Cache API overview

Strategy/storage matrix, how to build a cache, and backend invalidation signals for the Xorq cache classes

The classes exported from xorq.caching are named combinations of a strategy (how the cache key is computed) and a storage (where the cached data lives). For the conceptual treatment of those two axes, see Caching.

Class matrix

Cache class Strategy Storage
SourceCache ModificationTimeStrategy SourceStorage
SourceSnapshotCache SnapshotStrategy SourceStorage
ParquetCache ModificationTimeStrategy ParquetStorage
ParquetSnapshotCache SnapshotStrategy ParquetStorage
ParquetTTLSnapshotCache SnapshotStrategy ParquetTTLStorage
GCSCache ModificationTimeStrategy GCStorage
  • ModificationTimeStrategy folds backend-specific change metadata into the key, so the cache invalidates when the source data changes.
  • SnapshotStrategy keys on expression structure only (table name, path, schema), so the first cached result is served until you delete it.

Building a cache

Build any cache with from_kwargs(...) and attach it with .cache(...). The keyword arguments are forwarded to the storage; the accepted arguments and their defaults are documented on each class’s reference page (linked in the matrix above). The example below caches a small real dataset into the embedded (local DataFusion) backend with SourceCache, then to a local Parquet file with ParquetCache:

import xorq.api as xo
from xorq.caching import SourceCache, ParquetCache

con = xo.connect()  # embedded DataFusion backend, runs locally
penguins = xo.examples.penguins.fetch(backend=con)
expr = penguins.group_by("species").agg(n=xo._.count())

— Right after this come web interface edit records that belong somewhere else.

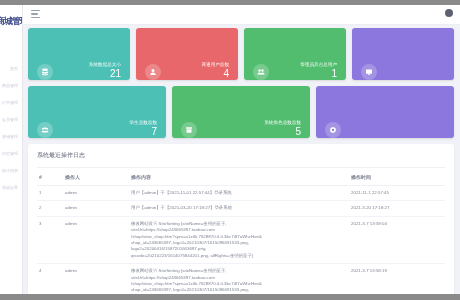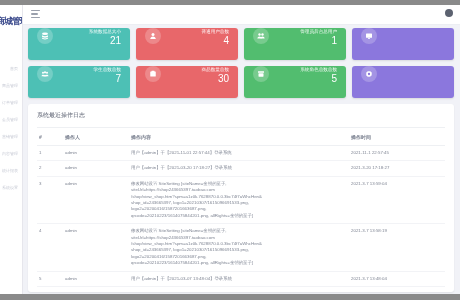--- a/index.html
+++ b/index.html
@@ -122,25 +122,25 @@
     overflow: hidden;
   }
   
   .card-row {
     display: flex;
     gap: 6px;
     margin-bottom: 6px;
   }
   .stat-card {
     flex: 1;
-    height: 32px;
+    height: 52px;
     border-radius: 3px;
     position: relative;
     display: flex;
-    align-items: flex-start;
+    align-items: flex-end;
     box-shadow: 0 1px 2px rgba(0,0,0,0.10);
     overflow: hidden;
     min-width: 0;
   }
   .stat-icon {
     width: 16px;
     height: 16px;
     border-radius: 50%;
     background: rgba(255,255,255,0.22);
     margin-left: 9px;
@@ -334,32 +334,20 @@
               <path d="M5 13c0-2.2 1.3-3.6 3-3.6s3 1.4 3 3.6z"></path>
               <path d="M9 12.5c0-2 1.3-3.2 3-3.2s3 1.2 3 3.2z"></path>
             </svg>
         </div>
         <div class="stat-text">
           <div class="stat-label">学生总数总数</div>
           <div class="stat-value">7</div>
         </div>
       </div>
 
-      <div class="stat-card" style="background:#e8676a">
-        <div class="stat-icon">
-          <svg viewBox="0 0 16 16" fill="currentColor">
-              <rect x="2.5" y="3" width="11" height="10" rx="1"></rect>
-              <rect x="5" y="1.4" width="6" height="2.4" rx="0.6"></rect>
-            </svg>
-        </div>
-        <div class="stat-text">
-          <div class="stat-label">商品数量总数</div>
-          <div class="stat-value">30</div>
-        </div>
-      </div>
 
       <div class="stat-card" style="background:#52bd6f">
         <div class="stat-icon">
           <svg viewBox="0 0 16 16" fill="currentColor">
               <rect x="2" y="2.5" width="12" height="3" rx="0.6"></rect>
               <rect x="3" y="6.5" width="10" height="7" rx="0.8"></rect>
               <rect x="6" y="8.4" width="4" height="1.3"></rect>
             </svg>
         </div>
         <div class="stat-text">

# Cache as a table in the source backend
expr.cache(SourceCache.from_kwargs(source=con)).execute()
species n
0 Gentoo 124
1 Adelie 152
2 Chinstrap 68
# Cache to a local Parquet file (default ~/.cache/xorq/parquet/)
expr.cache(ParquetCache.from_kwargs(source=con)).execute()
species n
0 Gentoo 124
1 Adelie 152
2 Chinstrap 68

GCSCache follows the same shape but writes to a Google Cloud Storage bucket, so it needs a bucket name and isn’t runnable locally:

from xorq.caching import GCSCache

# Requires a GCS bucket reachable via gcsfs
expr.cache(GCSCache.from_kwargs(bucket_name="my-bucket", source=con))

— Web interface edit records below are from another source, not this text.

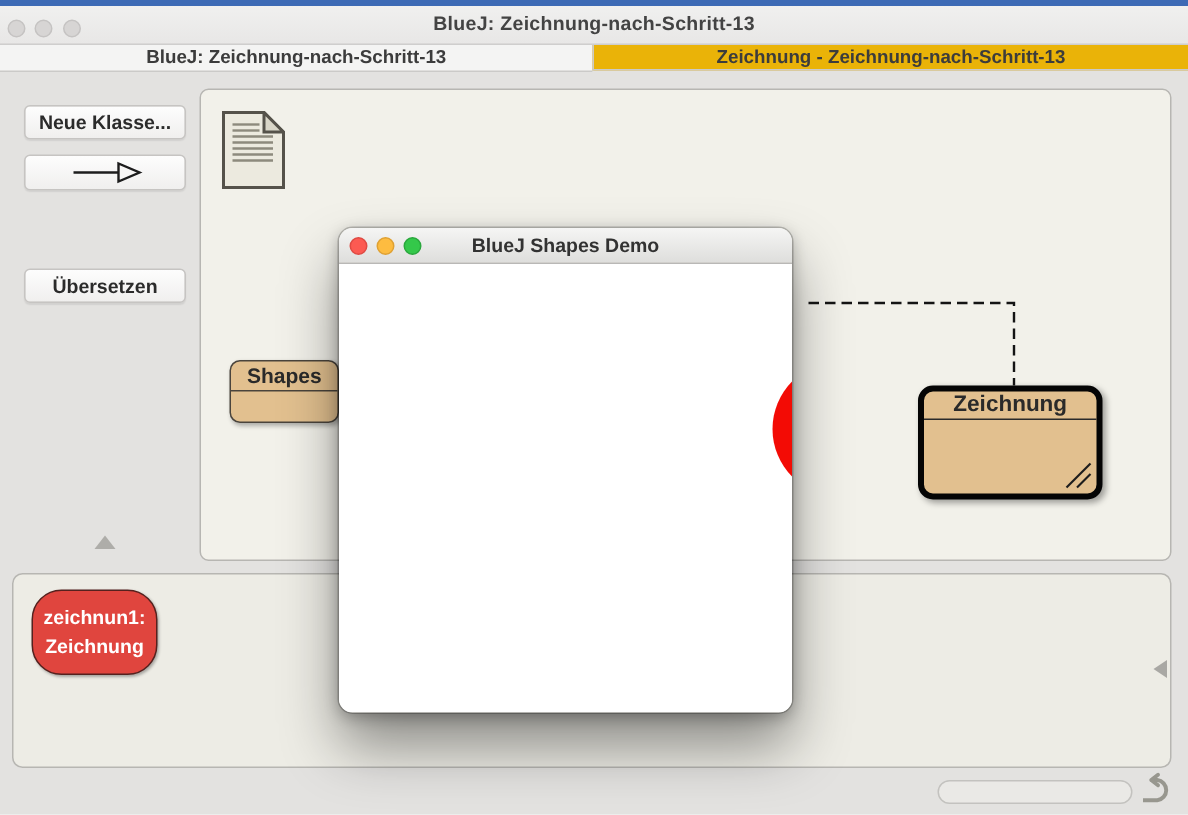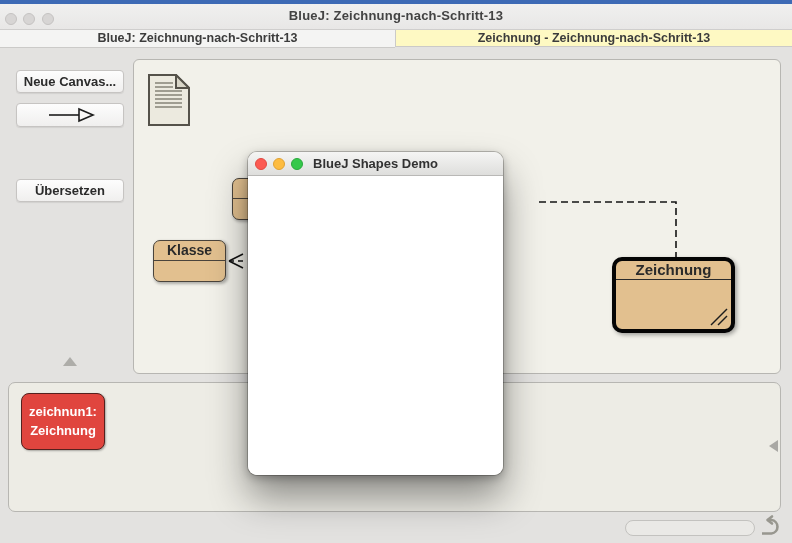--- a/index.html
+++ b/index.html
@@ -15,21 +15,21 @@
   .titlebar .title{position:absolute;left:0;right:0;top:4px;text-align:center;
     font-size:13px;color:#434343;letter-spacing:.2px;}
   .light{position:absolute;top:9px;width:12px;height:12px;border-radius:50%;}
   .light.gray{background:#d7d5d4;border:1px solid #c5c3c2;box-sizing:border-box;}
 
   
   .tabbar{position:absolute;left:0;top:30px;width:792px;height:18px;}
   .tab{position:absolute;top:0;height:17px;border-bottom:1px solid #cbcac8;
     font-size:12.5px;color:#3c3c3c;text-align:center;line-height:17px;}
   .tab.active{left:0;width:395px;background:#f4f4f3;}
-  .tab.inactive{left:395px;width:397px;background:#fef9c3;border-left:1px solid #cbcac8;box-sizing:border-box;}
+  .tab.inactive{left:395px;width:397px;background:#eab308;border-left:1px solid #cbcac8;box-sizing:border-box;}
 
   
   .toolbtn{position:absolute;left:16px;width:108px;background:linear-gradient(#fdfdfd,#f0efee);
     border:1px solid #c6c4c2;border-radius:4px;font-size:13px;color:#2b2b2b;
     text-align:center;box-sizing:border-box;box-shadow:0 1px 1px rgba(0,0,0,.08);}
   .btn-new{top:70px;height:23px;line-height:21px;}
   .btn-arrow{top:103px;height:24px;}
   .btn-compile{top:138px;height:23px;line-height:21px;margin-top:41px;}
 
   
@@ -54,31 +54,31 @@
   
   .tri-up{position:absolute;left:63px;top:357px;width:0;height:0;
     border-left:7px solid transparent;border-right:7px solid transparent;border-bottom:9px solid #aeada9;}
   .tri-left{position:absolute;left:769px;top:440px;width:0;height:0;
     border-top:6px solid transparent;border-bottom:6px solid transparent;border-right:9px solid #a9a8a4;}
 
   
   .bench{position:absolute;left:8px;top:382px;width:773px;height:130px;
     background:#edece5;border:1px solid #b7b6b2;border-radius:7px;box-sizing:border-box;}
   .obj{position:absolute;left:12px;top:10px;width:84px;height:57px;background:#e0453e;
-    border:1.5px solid #55211e;border-radius:8px;box-sizing:border-box;
+    border:1.5px solid #55211e;border-radius:20px;box-sizing:border-box;
     color:#fff;font-size:13px;text-align:center;padding-top:8px;box-shadow:1px 1px 2px rgba(0,0,0,.3);}
   .obj div{line-height:19px;}
 
   
   .progress-pill{position:absolute;left:625px;top:520px;width:130px;height:16px;
     background:#eae9e6;border:1px solid #c3c2bf;border-radius:8px;box-sizing:border-box;}
   .restart{position:absolute;left:757px;top:514px;width:27px;height:26px;}
 
   
-  .popup{position:absolute;left:248px;top:152px;width:255px;height:323px;border-radius:9px;
+  .popup{position:absolute;left:226px;top:152px;width:302px;height:323px;border-radius:9px;
     box-shadow:0 22px 38px rgba(0,0,0,.42),0 3px 10px rgba(0,0,0,.28),0 0 0 1px rgba(0,0,0,.22);
     overflow:hidden;}
   .popup-titlebar{position:relative;height:23px;background:linear-gradient(#f5f5f4,#dededc);
     border-bottom:1px solid #b9b8b6;}
   .popup-titlebar .ptitle{position:absolute;left:0;right:0;top:4px;text-align:center;
     font-size:13px;color:#323232;}
   .plight{position:absolute;top:6px;width:12px;height:12px;border-radius:50%;box-sizing:border-box;}
   .pl-red{left:7px;background:#fc5a52;border:1px solid #df4a43;}
   .pl-yellow{left:25px;background:#fdbc40;border:1px solid #dfa133;}
   .pl-green{left:43px;background:#34c84a;border:1px solid #2aa83d;}
@@ -97,21 +97,21 @@
     <span class="light gray" style="left:23px"></span>
     <span class="light gray" style="left:42px"></span>
     <div class="title">BlueJ: Zeichnung-nach-Schritt-13</div>
   </div>
 
   <div class="tabbar">
     <div class="tab active">BlueJ: Zeichnung-nach-Schritt-13</div>
     <div class="tab inactive">Zeichnung - Zeichnung-nach-Schritt-13</div>
   </div>
 
-  <div class="toolbtn btn-new">Neue Canvas...</div>
+  <div class="toolbtn btn-new">Neue Klasse...</div>
   <div class="toolbtn btn-arrow">
     <svg width="106" height="22" viewBox="0 0 106 22">
       <line x1="32" y1="11" x2="62" y2="11" stroke="#1d1d1d" stroke-width="1.6"></line>
       <polygon points="62,5 62,17 76,11" fill="#f7f6f5" stroke="#1d1d1d" stroke-width="1.6"></polygon>
     </svg>
   </div>
   <div class="toolbtn btn-compile">Übersetzen</div>
 
   <div class="diagram"></div>
 
@@ -130,21 +130,21 @@
         <line x1="7" y1="33" x2="34" y2="33"></line>
       </g>
     </svg>
   </div>
 
   <div class="class-box box-hidden">
     <div class="ctitle"></div>
   </div>
 
   <div class="class-box box-canvas">
-    <div class="ctitle">Klasse</div>
+    <div class="ctitle">Shapes</div>
   </div>
 
   <div class="class-box box-zeichnung">
     <div class="ctitle">Zeichnung</div>
     <svg class="corner-marks" width="20" height="20" viewBox="0 0 20 20">
       <line x1="2" y1="18" x2="18" y2="2" stroke="#1c1c1c" stroke-width="1.4"></line>
       <line x1="9" y1="18" x2="18" y2="9" stroke="#1c1c1c" stroke-width="1.4"></line>
     </svg>
   </div>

SourceStorage checks existence with key in source.tables and writes the result as a table named after the key. ParquetStorage checks whether the .parquet file exists, writing to a .tmp file first and atomically renaming on success. ParquetTTLStorage additionally treats a file older than its ttl as expired.

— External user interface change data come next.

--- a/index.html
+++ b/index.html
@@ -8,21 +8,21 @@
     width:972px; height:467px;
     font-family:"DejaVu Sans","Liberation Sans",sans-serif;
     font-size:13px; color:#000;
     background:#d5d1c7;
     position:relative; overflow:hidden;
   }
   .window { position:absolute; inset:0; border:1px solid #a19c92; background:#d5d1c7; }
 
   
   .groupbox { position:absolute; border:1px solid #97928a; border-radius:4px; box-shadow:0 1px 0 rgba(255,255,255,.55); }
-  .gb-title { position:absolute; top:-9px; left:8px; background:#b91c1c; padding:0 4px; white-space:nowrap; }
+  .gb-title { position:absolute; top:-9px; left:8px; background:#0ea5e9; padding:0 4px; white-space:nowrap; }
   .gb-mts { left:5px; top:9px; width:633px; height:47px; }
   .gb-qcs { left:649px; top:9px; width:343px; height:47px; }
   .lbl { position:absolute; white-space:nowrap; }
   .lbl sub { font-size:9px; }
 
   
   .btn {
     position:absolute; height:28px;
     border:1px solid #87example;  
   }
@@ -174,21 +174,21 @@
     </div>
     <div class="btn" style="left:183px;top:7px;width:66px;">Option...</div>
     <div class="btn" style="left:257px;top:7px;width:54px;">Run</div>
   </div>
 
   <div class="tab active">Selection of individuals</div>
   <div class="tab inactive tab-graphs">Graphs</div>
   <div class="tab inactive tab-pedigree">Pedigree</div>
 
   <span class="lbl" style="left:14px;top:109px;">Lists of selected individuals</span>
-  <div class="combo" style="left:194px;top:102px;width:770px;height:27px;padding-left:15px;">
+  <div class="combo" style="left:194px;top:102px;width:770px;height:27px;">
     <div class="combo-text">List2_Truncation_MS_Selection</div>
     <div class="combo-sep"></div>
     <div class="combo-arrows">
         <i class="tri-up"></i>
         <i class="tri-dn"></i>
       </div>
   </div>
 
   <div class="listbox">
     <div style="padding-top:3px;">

Backend invalidation signals

ModificationTimeStrategy reads a per-backend change signal into the key hash:

Backend Invalidation signal ADBC ingestion Notes
Postgres reltuples from pg_class Yes (PgADBC) Estimate; may lag writes until ANALYZE runs
Snowflake LAST_ALTERED timestamp Yes (SnowflakeADBC) Updates on any DDL/DML
BigQuery last_modified_time from __TABLES__
DuckDB File metadata / data bytes No (direct register) In-memory hashes data
DataFusion / Xorq Data bytes (in-memory) No (direct register)
SQLite COUNT(*) and MAX(id) (on-disk) / data bytes (in-memory) Yes (SQLiteADBC) On-disk requires an id column
PyIceberg Snapshot IDs No (uses create_table) Tied to Iceberg’s snapshot model
Deferred file reads (parquet, CSV) inode mtime, size, number
Deferred URL reads (S3/GCS) last_modified, size, e_tag
Deferred URL reads (HTTP) Last-Modified, Content-Length

For a frozen result regardless of source changes, use a snapshot variant (SourceSnapshotCache, ParquetSnapshotCache).